▶ Task to carry out
Restate the last part of the records below word for word, beginning at the line with "[48,40,83,57] Hey, ->" and ending at the final line.

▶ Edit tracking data
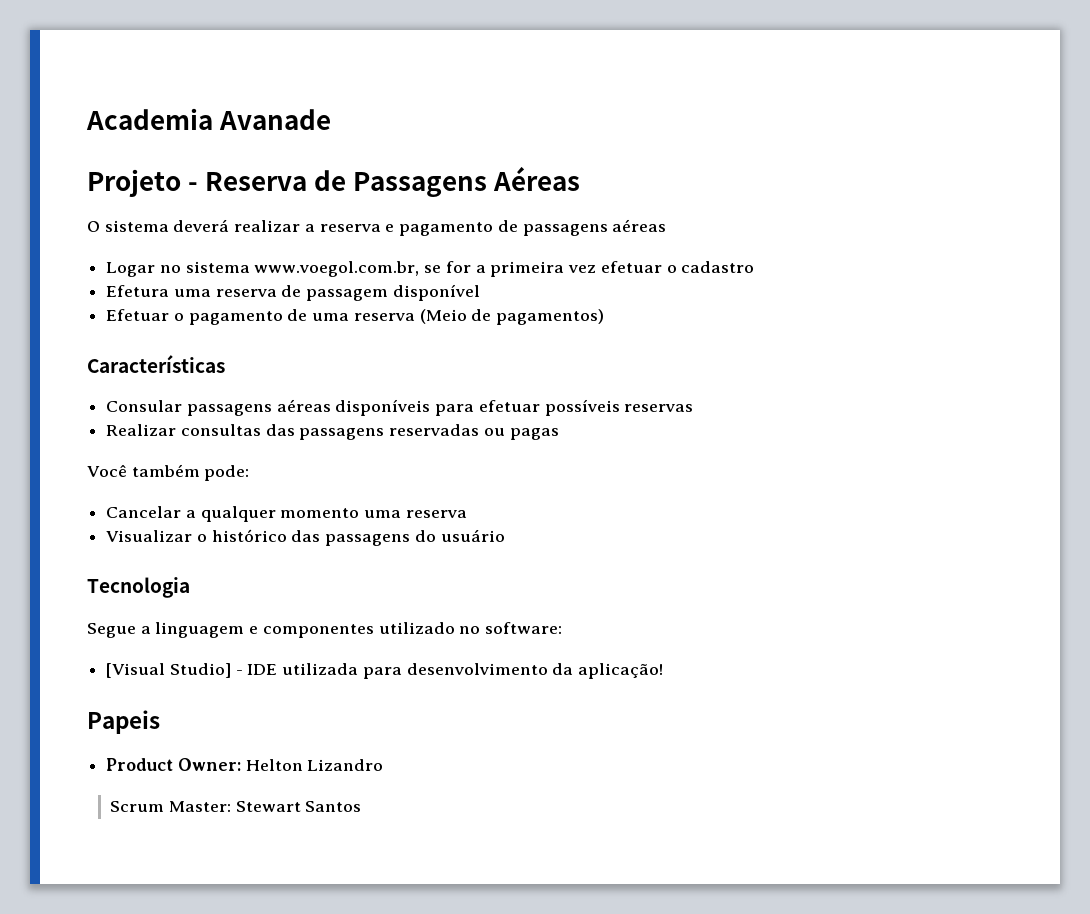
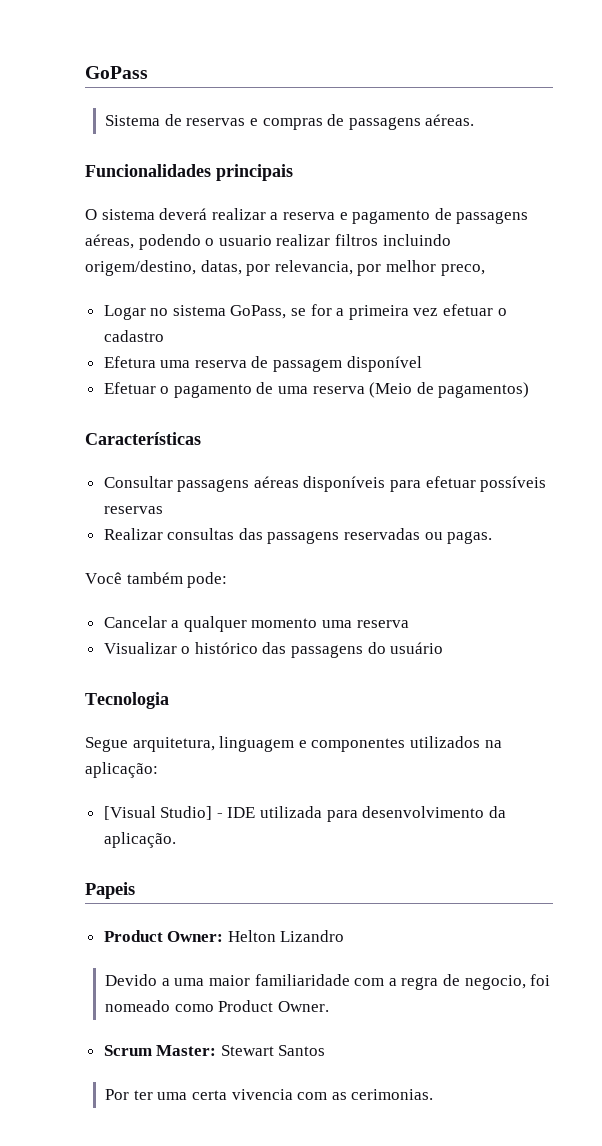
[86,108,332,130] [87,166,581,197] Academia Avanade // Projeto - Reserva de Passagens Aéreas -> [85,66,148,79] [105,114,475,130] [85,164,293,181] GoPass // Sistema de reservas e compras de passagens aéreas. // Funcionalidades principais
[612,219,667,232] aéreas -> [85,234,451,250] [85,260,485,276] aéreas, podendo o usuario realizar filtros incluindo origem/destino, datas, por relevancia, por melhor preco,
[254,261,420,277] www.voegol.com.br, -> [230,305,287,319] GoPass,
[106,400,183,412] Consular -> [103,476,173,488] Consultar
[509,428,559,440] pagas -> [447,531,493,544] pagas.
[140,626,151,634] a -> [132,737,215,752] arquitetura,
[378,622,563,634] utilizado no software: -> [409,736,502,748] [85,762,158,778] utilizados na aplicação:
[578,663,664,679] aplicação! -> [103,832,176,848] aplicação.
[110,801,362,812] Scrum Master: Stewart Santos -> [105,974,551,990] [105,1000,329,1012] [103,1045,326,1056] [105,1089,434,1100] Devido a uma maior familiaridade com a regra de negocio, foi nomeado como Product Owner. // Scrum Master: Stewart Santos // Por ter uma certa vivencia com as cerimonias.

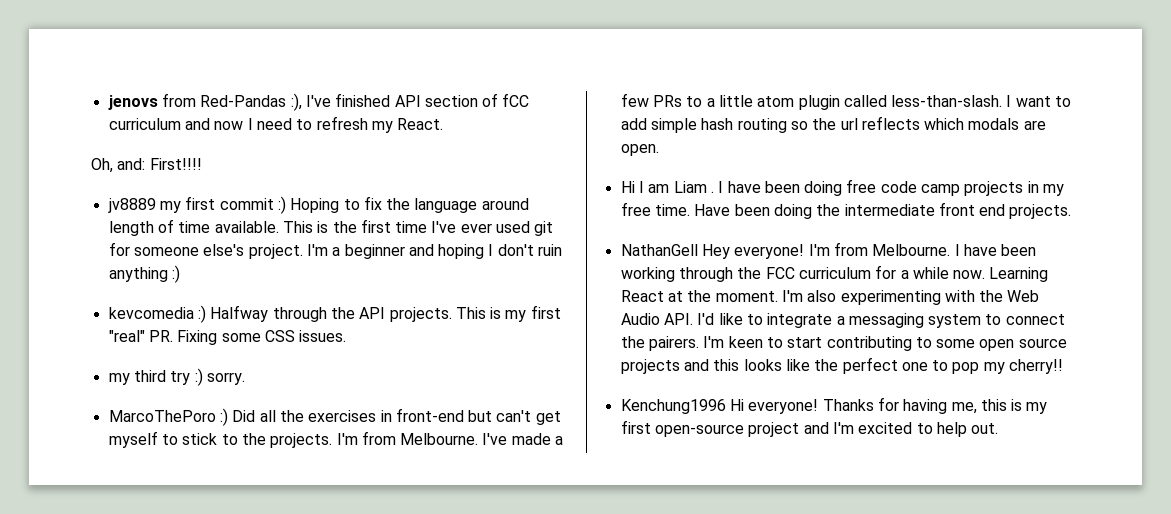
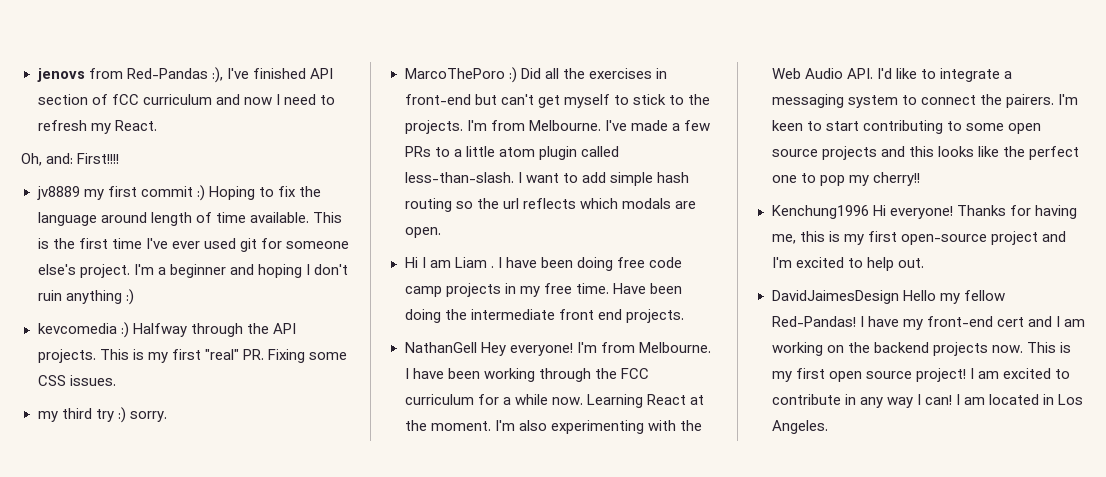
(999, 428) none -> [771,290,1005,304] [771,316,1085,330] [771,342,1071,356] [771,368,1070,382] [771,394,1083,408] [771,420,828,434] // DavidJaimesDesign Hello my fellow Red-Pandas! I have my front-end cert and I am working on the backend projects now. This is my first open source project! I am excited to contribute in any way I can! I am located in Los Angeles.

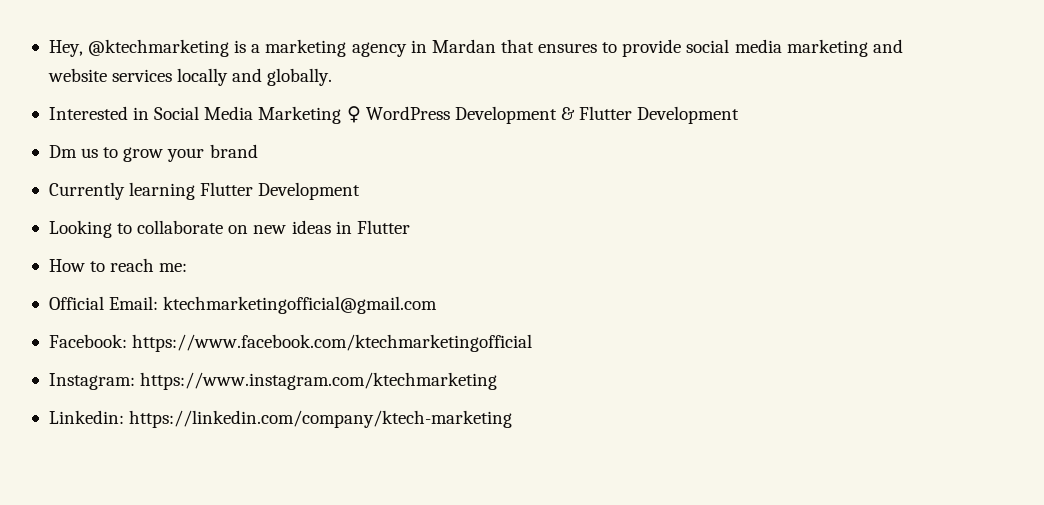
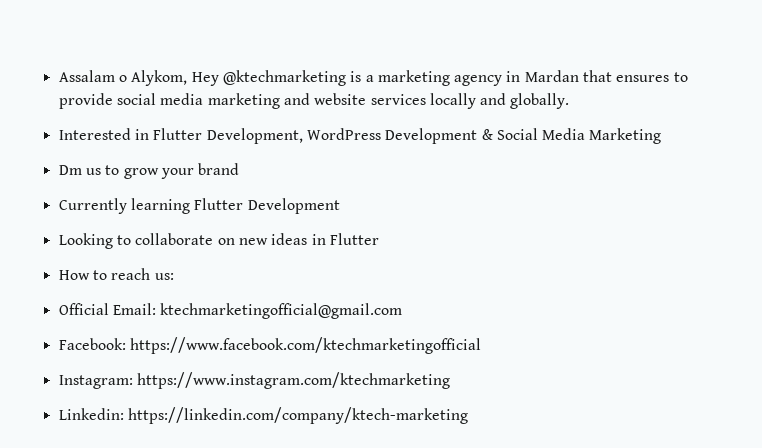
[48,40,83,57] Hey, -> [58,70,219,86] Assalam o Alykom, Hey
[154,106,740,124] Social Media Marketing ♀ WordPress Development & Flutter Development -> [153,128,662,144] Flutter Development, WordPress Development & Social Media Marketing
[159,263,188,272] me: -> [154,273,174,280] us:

▶ Response to the task
[48,40,83,57] Hey, -> [58,70,219,86] Assalam o Alykom, Hey
[154,106,740,124] Social Media Marketing ♀ WordPress Development & Flutter Development -> [153,128,662,144] Flutter Development, WordPress Development & Social Media Marketing
[159,263,188,272] me: -> [154,273,174,280] us:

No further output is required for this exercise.